→ Activity: When you write out the listing, keep each word exactly as it stands but include none of its images.

BEGIN

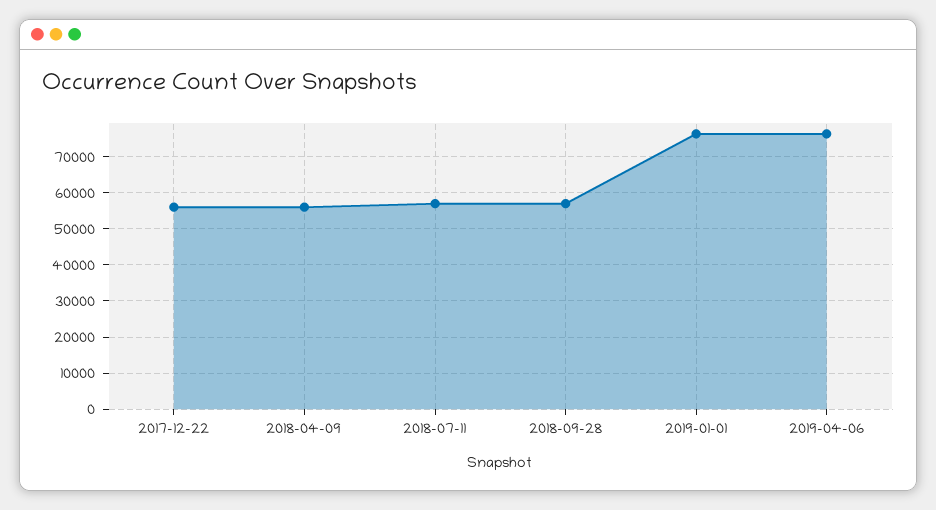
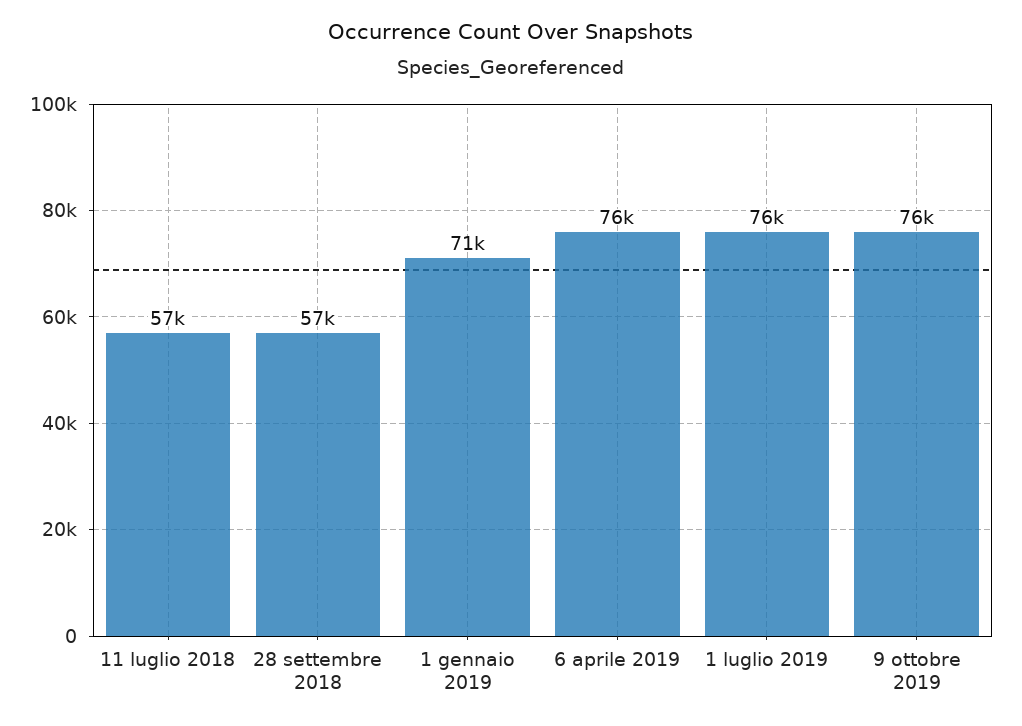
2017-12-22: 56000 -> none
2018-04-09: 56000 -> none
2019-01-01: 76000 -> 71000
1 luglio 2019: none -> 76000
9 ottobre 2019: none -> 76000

END

→ Result for this task:
2017-12-22: 56000 -> none
2018-04-09: 56000 -> none
2019-01-01: 76000 -> 71000
1 luglio 2019: none -> 76000
9 ottobre 2019: none -> 76000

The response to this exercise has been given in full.